People need the ability to actually discover things for themselves. But 99 % percent of them just want to check off their list of postcard "must see" stereotypes. Just a few weeks ago, in fact, briefly passing through Yos Valley during perhaps its last of the classic snowstorm of the season, and with especially abundant waterfalls, I saw people going to the Bridalveil Falls viewpoint turnout, taking Selfies of themselves in front of the sign, and not even bothering to look at the Fall itself ! - that's their perfect right, but leaves me scratching my head why even bothering taking the trip.
Otherwise, like I already tried to explain, much of that country remains defacto wilderness by its very nature. At my former property, before I retired, I could simply cross the road and start walking, and enter a hundred square miles so rugged that the only people who have ever been deep within it, besides myself, were three of my early climbing companions and one ancient Indian. But that doesn't necessarily protect it. Another damn dam was proposed which would have ruined most of it, and actually have diminished overall water supply and hydro power. But the sheer insane cost of another mega-project like that is what really stopped the idea. And now, finally, a third category of protection is entering the equation, with the Nature Conservancy involved in the protection of rare or special biota ecosystems in the area; and in some cases (not all) with a provision for limited supervised public access. But one still has to be in serious shape.

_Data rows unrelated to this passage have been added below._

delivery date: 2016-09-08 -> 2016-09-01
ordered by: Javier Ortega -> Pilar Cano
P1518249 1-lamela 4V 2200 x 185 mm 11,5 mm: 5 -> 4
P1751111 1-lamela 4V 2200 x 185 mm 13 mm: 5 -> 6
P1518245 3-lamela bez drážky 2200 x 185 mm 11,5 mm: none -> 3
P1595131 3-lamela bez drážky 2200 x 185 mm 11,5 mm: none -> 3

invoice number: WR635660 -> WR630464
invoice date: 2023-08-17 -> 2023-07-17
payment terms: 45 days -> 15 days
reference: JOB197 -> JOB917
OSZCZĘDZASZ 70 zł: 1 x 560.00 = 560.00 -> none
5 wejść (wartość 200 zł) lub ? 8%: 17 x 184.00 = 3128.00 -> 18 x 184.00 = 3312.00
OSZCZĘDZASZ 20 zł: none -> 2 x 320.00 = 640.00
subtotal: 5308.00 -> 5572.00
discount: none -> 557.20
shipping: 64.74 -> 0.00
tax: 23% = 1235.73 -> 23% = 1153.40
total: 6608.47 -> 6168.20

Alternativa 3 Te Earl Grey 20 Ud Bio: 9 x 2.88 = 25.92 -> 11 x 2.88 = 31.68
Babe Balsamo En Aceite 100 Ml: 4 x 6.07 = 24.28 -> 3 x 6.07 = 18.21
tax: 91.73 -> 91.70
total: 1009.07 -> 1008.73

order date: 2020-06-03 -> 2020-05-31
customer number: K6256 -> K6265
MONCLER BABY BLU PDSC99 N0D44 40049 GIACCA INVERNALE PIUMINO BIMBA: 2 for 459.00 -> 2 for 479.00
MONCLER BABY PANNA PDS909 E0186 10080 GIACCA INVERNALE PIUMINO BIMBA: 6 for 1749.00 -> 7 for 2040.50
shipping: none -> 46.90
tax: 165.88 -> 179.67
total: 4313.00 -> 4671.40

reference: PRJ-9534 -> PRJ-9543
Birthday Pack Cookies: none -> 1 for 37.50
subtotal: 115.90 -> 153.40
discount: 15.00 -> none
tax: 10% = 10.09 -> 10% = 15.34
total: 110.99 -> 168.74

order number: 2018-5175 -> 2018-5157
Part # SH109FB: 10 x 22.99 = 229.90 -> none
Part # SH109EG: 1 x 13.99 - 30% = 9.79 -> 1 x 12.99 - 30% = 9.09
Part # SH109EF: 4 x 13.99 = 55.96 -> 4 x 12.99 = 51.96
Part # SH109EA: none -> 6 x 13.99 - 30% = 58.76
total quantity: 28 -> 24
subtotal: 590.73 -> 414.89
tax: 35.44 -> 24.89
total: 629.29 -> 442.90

And back to Yosemite Valley - it was already made famous by great photographers well before Ansel Adams, especially Carleton Watkins, Edward Muybridge, and Fiske. But an Army Corps had to be brought in to protect the high meadow from sheep overgrazing. Sometimes sheepherders got to such remote places, by such difficult routes, that nobody today even thinks about trying it themselves with all their modern mountain gear.